[Activity] Report all lines of the data below that hold the word "solid".

[Entries shown]

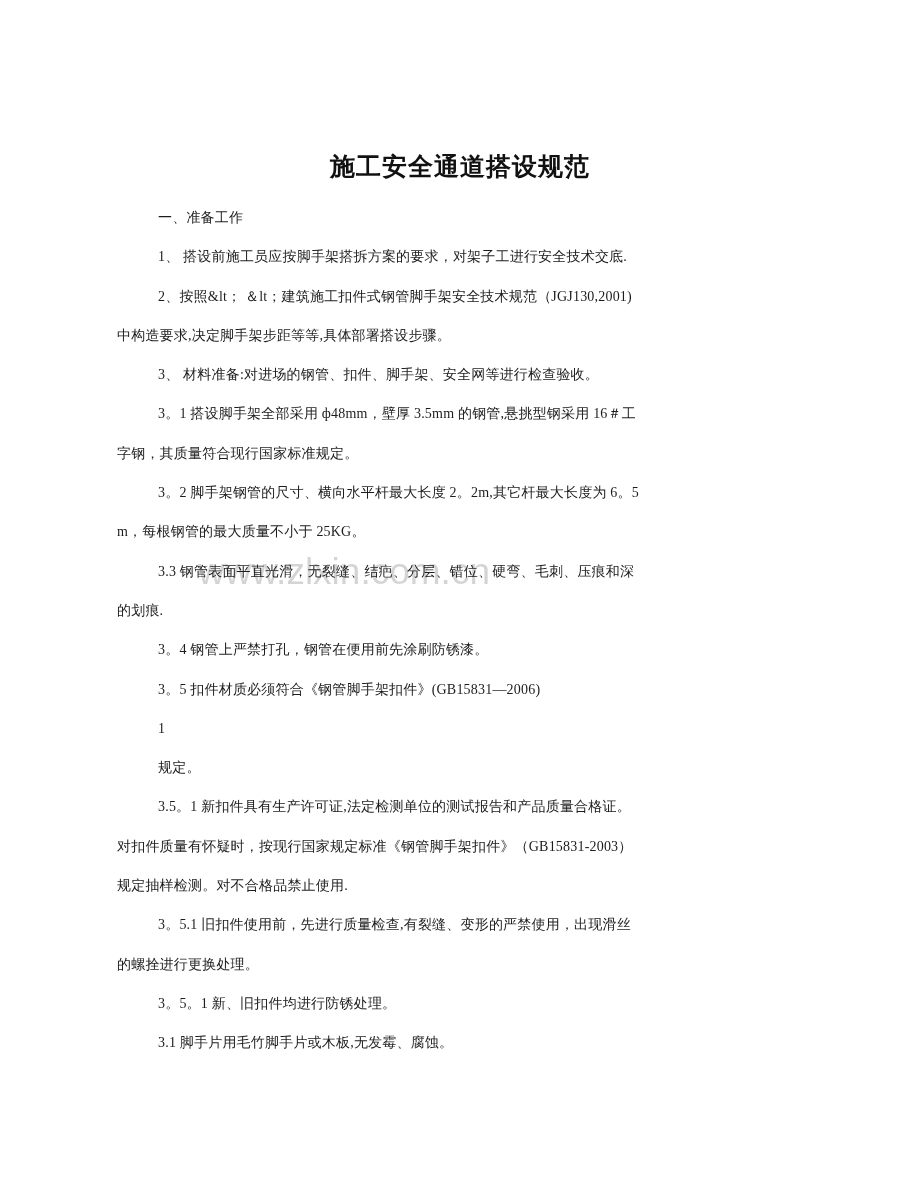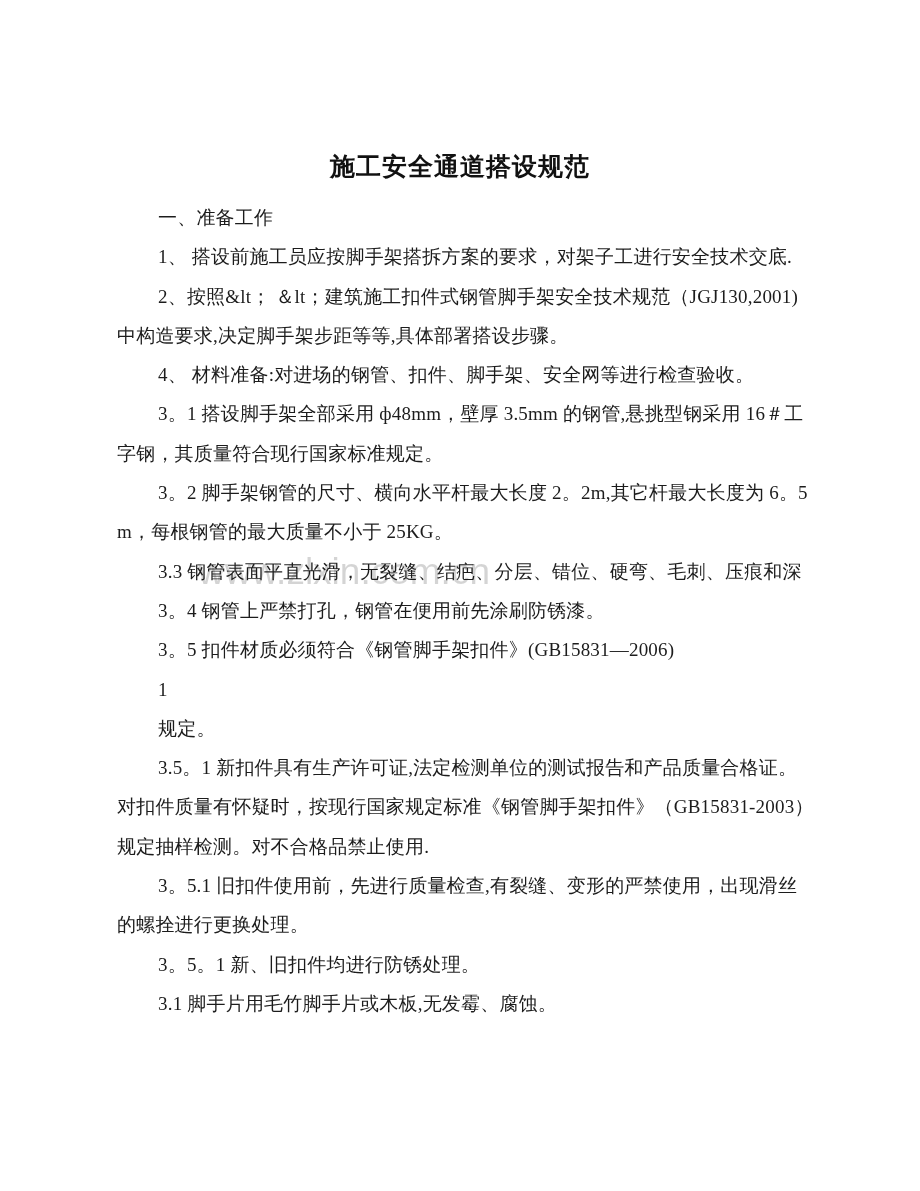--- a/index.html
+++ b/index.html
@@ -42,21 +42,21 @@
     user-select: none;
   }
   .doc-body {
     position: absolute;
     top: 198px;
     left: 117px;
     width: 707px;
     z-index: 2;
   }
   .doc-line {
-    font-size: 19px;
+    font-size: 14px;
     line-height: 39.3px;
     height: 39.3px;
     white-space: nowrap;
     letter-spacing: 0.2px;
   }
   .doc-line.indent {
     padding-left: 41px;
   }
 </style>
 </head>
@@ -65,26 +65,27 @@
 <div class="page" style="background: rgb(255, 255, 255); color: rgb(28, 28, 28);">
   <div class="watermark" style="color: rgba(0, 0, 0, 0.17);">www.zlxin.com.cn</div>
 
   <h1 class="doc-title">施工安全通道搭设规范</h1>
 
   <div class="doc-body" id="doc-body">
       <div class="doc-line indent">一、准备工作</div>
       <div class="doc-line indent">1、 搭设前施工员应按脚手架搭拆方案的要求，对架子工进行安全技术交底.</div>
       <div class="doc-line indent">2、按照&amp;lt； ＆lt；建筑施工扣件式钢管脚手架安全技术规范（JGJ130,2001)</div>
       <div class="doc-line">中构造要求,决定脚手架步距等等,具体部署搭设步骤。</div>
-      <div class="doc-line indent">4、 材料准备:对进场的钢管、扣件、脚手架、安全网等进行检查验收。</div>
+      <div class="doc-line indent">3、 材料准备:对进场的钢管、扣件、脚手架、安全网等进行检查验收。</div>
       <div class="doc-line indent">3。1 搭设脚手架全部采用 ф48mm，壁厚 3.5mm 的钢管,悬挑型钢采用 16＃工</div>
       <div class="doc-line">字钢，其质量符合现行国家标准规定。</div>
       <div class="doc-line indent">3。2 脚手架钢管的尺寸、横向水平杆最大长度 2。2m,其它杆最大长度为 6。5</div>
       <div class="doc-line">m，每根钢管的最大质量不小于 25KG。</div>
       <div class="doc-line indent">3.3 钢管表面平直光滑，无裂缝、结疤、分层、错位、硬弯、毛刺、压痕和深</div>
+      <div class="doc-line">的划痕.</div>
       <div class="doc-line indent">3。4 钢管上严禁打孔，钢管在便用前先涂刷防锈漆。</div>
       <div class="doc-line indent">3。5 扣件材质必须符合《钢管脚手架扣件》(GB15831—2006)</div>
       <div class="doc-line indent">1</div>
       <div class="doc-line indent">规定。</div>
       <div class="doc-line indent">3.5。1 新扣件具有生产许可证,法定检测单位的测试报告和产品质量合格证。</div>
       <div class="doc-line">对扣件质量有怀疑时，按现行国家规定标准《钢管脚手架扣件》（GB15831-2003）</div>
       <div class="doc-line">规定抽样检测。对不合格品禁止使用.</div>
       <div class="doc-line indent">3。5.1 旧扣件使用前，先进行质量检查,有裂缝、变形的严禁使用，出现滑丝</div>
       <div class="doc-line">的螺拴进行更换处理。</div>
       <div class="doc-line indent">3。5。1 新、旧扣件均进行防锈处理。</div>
...
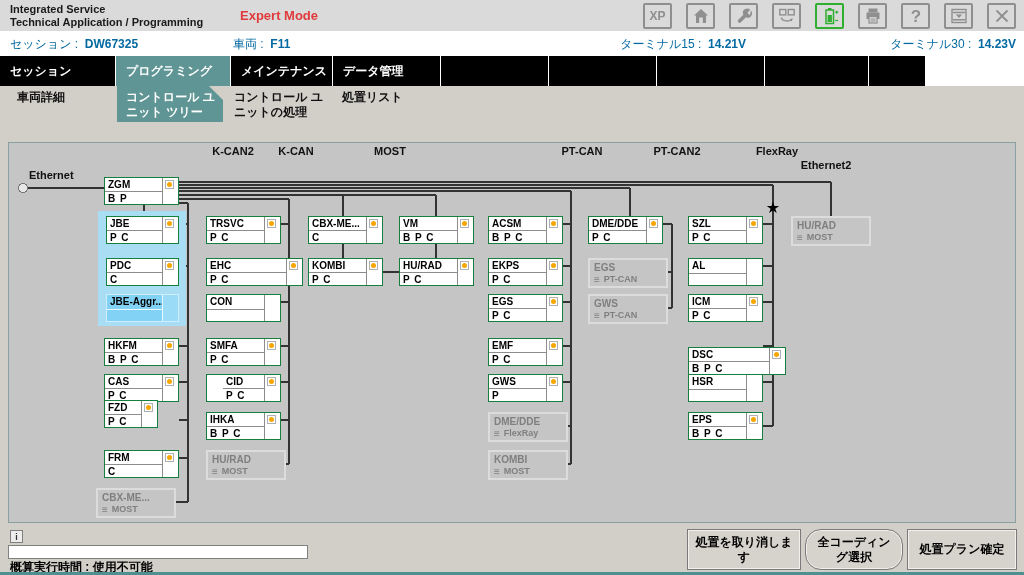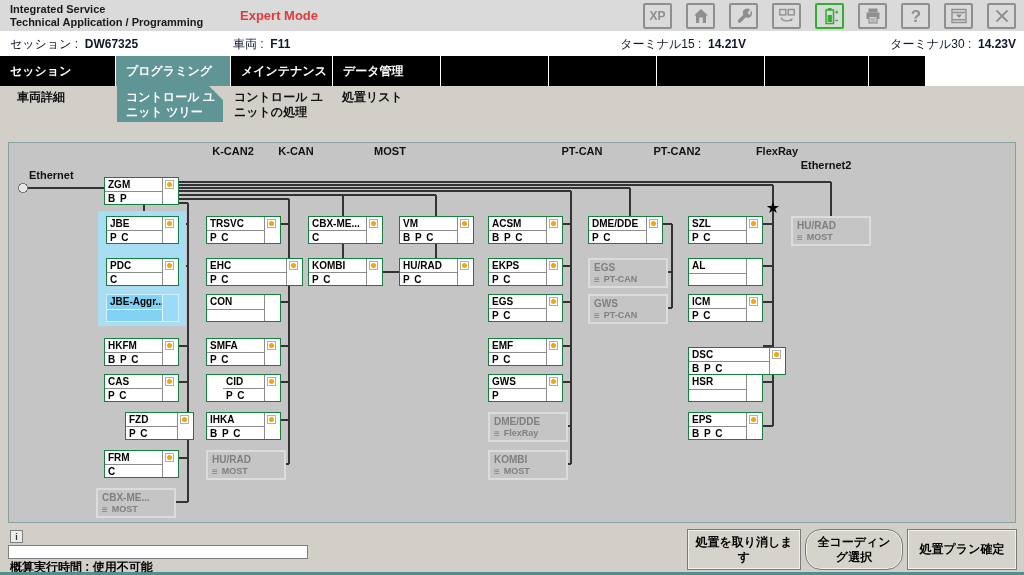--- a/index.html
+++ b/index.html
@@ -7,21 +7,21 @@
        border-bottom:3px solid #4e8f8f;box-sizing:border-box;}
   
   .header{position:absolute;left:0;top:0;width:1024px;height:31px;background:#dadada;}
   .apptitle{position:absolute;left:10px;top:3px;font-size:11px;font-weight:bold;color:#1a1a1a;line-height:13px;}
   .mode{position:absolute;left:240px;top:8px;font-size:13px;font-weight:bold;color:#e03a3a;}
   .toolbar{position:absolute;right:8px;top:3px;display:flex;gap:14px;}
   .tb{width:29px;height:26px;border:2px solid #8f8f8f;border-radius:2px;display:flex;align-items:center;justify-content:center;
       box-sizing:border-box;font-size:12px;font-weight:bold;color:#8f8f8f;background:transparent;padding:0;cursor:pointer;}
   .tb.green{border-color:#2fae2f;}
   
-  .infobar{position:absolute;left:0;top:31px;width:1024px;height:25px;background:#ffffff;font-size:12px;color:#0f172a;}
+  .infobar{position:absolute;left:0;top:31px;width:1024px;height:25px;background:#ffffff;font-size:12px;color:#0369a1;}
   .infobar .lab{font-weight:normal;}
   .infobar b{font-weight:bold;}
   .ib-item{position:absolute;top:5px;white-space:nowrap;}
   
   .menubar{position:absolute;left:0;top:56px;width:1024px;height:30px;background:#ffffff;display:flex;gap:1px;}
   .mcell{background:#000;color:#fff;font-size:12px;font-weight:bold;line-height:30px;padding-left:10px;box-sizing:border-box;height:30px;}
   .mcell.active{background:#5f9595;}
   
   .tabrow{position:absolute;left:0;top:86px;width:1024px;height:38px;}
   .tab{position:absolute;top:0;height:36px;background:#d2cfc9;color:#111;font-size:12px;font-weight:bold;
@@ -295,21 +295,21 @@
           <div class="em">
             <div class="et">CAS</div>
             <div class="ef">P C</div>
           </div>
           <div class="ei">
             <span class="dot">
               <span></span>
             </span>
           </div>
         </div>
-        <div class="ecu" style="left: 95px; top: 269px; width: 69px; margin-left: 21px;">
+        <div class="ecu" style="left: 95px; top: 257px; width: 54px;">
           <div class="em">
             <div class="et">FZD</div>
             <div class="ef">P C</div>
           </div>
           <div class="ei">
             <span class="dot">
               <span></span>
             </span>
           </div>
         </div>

[Answer for this exercise]
        border-bottom:3px solid #4e8f8f;box-sizing:border-box;}
   .tb{width:29px;height:26px;border:2px solid #8f8f8f;border-radius:2px;display:flex;align-items:center;justify-content:center;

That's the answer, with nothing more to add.